[[ Data supplied, beginning ]]

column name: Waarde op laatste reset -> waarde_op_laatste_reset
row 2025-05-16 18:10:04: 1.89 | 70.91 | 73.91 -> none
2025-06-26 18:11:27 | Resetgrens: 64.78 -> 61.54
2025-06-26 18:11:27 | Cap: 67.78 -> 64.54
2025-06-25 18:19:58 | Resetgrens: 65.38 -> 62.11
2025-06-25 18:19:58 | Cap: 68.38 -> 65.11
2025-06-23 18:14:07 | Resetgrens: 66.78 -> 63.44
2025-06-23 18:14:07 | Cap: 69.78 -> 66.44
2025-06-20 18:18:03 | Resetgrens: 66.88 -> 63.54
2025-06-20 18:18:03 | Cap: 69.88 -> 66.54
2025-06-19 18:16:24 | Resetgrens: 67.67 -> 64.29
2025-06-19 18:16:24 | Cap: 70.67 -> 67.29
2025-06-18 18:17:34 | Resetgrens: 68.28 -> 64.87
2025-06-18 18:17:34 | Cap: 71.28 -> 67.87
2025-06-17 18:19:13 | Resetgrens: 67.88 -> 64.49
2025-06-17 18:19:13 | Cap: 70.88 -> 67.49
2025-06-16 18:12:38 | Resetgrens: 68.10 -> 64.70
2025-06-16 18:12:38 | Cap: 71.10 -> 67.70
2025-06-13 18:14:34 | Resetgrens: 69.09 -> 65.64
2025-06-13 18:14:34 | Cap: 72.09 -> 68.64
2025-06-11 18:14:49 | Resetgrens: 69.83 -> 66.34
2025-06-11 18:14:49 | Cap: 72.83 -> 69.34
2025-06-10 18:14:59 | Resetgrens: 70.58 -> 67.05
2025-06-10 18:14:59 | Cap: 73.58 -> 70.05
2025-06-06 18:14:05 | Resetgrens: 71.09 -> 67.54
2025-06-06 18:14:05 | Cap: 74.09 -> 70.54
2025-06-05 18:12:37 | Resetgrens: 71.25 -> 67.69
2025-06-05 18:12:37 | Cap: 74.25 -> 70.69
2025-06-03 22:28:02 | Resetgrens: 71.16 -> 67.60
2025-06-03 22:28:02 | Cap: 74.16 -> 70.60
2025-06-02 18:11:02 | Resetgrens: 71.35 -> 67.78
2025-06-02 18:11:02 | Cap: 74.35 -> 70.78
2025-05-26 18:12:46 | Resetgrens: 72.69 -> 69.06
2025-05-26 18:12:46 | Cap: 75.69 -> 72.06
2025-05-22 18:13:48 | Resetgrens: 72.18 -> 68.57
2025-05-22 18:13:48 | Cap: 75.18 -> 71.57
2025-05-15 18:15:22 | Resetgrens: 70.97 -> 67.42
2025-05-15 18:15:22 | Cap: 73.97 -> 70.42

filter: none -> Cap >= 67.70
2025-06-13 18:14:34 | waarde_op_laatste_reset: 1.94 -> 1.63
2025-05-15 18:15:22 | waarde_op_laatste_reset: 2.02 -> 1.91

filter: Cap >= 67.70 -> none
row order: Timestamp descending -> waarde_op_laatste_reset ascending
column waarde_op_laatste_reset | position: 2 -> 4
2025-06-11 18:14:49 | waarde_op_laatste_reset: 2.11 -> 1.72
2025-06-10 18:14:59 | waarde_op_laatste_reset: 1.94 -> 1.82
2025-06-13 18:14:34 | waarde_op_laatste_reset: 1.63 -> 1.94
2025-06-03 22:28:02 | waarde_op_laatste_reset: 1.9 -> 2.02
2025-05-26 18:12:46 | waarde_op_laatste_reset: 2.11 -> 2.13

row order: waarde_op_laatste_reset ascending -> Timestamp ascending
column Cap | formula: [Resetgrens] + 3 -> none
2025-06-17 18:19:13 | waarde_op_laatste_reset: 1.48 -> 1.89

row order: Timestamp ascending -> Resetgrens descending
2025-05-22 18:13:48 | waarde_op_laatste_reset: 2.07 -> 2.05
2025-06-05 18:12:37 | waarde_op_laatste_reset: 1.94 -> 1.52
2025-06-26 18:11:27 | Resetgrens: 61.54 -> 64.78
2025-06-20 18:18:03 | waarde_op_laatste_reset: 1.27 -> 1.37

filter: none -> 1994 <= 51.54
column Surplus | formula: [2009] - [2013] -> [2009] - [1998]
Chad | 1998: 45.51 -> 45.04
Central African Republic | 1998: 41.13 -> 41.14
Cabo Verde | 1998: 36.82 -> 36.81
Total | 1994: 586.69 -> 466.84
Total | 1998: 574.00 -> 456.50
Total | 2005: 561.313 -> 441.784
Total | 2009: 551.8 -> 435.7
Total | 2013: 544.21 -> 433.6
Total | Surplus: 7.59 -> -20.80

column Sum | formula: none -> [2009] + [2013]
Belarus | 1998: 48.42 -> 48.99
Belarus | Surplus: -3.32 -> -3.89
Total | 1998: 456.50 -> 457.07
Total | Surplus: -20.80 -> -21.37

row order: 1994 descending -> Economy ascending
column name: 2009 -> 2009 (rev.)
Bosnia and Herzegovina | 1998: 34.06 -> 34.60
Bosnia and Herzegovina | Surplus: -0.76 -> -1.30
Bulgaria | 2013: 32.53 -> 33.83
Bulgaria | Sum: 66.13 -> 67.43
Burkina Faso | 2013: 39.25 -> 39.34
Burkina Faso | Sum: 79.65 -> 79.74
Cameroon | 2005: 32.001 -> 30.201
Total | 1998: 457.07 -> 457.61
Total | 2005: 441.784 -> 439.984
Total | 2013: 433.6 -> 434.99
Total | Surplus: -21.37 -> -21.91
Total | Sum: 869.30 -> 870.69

[[ Data supplied, end ]]

▶ **Exercise aim**
The material should be transcribed in full, character for character.

▶ **Exercise solution**
column name: Waarde op laatste reset -> waarde_op_laatste_reset
row 2025-05-16 18:10:04: 1.89 | 70.91 | 73.91 -> none
2025-06-26 18:11:27 | Resetgrens: 64.78 -> 61.54
2025-06-26 18:11:27 | Cap: 67.78 -> 64.54
2025-06-25 18:19:58 | Resetgrens: 65.38 -> 62.11
2025-06-25 18:19:58 | Cap: 68.38 -> 65.11
2025-06-23 18:14:07 | Resetgrens: 66.78 -> 63.44
2025-06-23 18:14:07 | Cap: 69.78 -> 66.44
2025-06-20 18:18:03 | Resetgrens: 66.88 -> 63.54
2025-06-20 18:18:03 | Cap: 69.88 -> 66.54
2025-06-19 18:16:24 | Resetgrens: 67.67 -> 64.29
2025-06-19 18:16:24 | Cap: 70.67 -> 67.29
2025-06-18 18:17:34 | Resetgrens: 68.28 -> 64.87
2025-06-18 18:17:34 | Cap: 71.28 -> 67.87
2025-06-17 18:19:13 | Resetgrens: 67.88 -> 64.49
2025-06-17 18:19:13 | Cap: 70.88 -> 67.49
2025-06-16 18:12:38 | Resetgrens: 68.10 -> 64.70
2025-06-16 18:12:38 | Cap: 71.10 -> 67.70
2025-06-13 18:14:34 | Resetgrens: 69.09 -> 65.64
2025-06-13 18:14:34 | Cap: 72.09 -> 68.64
2025-06-11 18:14:49 | Resetgrens: 69.83 -> 66.34
2025-06-11 18:14:49 | Cap: 72.83 -> 69.34
2025-06-10 18:14:59 | Resetgrens: 70.58 -> 67.05
2025-06-10 18:14:59 | Cap: 73.58 -> 70.05
2025-06-06 18:14:05 | Resetgrens: 71.09 -> 67.54
2025-06-06 18:14:05 | Cap: 74.09 -> 70.54
2025-06-05 18:12:37 | Resetgrens: 71.25 -> 67.69
2025-06-05 18:12:37 | Cap: 74.25 -> 70.69
2025-06-03 22:28:02 | Resetgrens: 71.16 -> 67.60
2025-06-03 22:28:02 | Cap: 74.16 -> 70.60
2025-06-02 18:11:02 | Resetgrens: 71.35 -> 67.78
2025-06-02 18:11:02 | Cap: 74.35 -> 70.78
2025-05-26 18:12:46 | Resetgrens: 72.69 -> 69.06
2025-05-26 18:12:46 | Cap: 75.69 -> 72.06
2025-05-22 18:13:48 | Resetgrens: 72.18 -> 68.57
2025-05-22 18:13:48 | Cap: 75.18 -> 71.57
2025-05-15 18:15:22 | Resetgrens: 70.97 -> 67.42
2025-05-15 18:15:22 | Cap: 73.97 -> 70.42

filter: none -> Cap >= 67.70
2025-06-13 18:14:34 | waarde_op_laatste_reset: 1.94 -> 1.63
2025-05-15 18:15:22 | waarde_op_laatste_reset: 2.02 -> 1.91

filter: Cap >= 67.70 -> none
row order: Timestamp descending -> waarde_op_laatste_reset ascending
column waarde_op_laatste_reset | position: 2 -> 4
2025-06-11 18:14:49 | waarde_op_laatste_reset: 2.11 -> 1.72
2025-06-10 18:14:59 | waarde_op_laatste_reset: 1.94 -> 1.82
2025-06-13 18:14:34 | waarde_op_laatste_reset: 1.63 -> 1.94
2025-06-03 22:28:02 | waarde_op_laatste_reset: 1.9 -> 2.02
2025-05-26 18:12:46 | waarde_op_laatste_reset: 2.11 -> 2.13

row order: waarde_op_laatste_reset ascending -> Timestamp ascending
column Cap | formula: [Resetgrens] + 3 -> none
2025-06-17 18:19:13 | waarde_op_laatste_reset: 1.48 -> 1.89

row order: Timestamp ascending -> Resetgrens descending
2025-05-22 18:13:48 | waarde_op_laatste_reset: 2.07 -> 2.05
2025-06-05 18:12:37 | waarde_op_laatste_reset: 1.94 -> 1.52
2025-06-26 18:11:27 | Resetgrens: 61.54 -> 64.78
2025-06-20 18:18:03 | waarde_op_laatste_reset: 1.27 -> 1.37

filter: none -> 1994 <= 51.54
column Surplus | formula: [2009] - [2013] -> [2009] - [1998]
Chad | 1998: 45.51 -> 45.04
Central African Republic | 1998: 41.13 -> 41.14
Cabo Verde | 1998: 36.82 -> 36.81
Total | 1994: 586.69 -> 466.84
Total | 1998: 574.00 -> 456.50
Total | 2005: 561.313 -> 441.784
Total | 2009: 551.8 -> 435.7
Total | 2013: 544.21 -> 433.6
Total | Surplus: 7.59 -> -20.80

column Sum | formula: none -> [2009] + [2013]
Belarus | 1998: 48.42 -> 48.99
Belarus | Surplus: -3.32 -> -3.89
Total | 1998: 456.50 -> 457.07
Total | Surplus: -20.80 -> -21.37

row order: 1994 descending -> Economy ascending
column name: 2009 -> 2009 (rev.)
Bosnia and Herzegovina | 1998: 34.06 -> 34.60
Bosnia and Herzegovina | Surplus: -0.76 -> -1.30
Bulgaria | 2013: 32.53 -> 33.83
Bulgaria | Sum: 66.13 -> 67.43
Burkina Faso | 2013: 39.25 -> 39.34
Burkina Faso | Sum: 79.65 -> 79.74
Cameroon | 2005: 32.001 -> 30.201
Total | 1998: 457.07 -> 457.61
Total | 2005: 441.784 -> 439.984
Total | 2013: 433.6 -> 434.99
Total | Surplus: -21.37 -> -21.91
Total | Sum: 869.30 -> 870.69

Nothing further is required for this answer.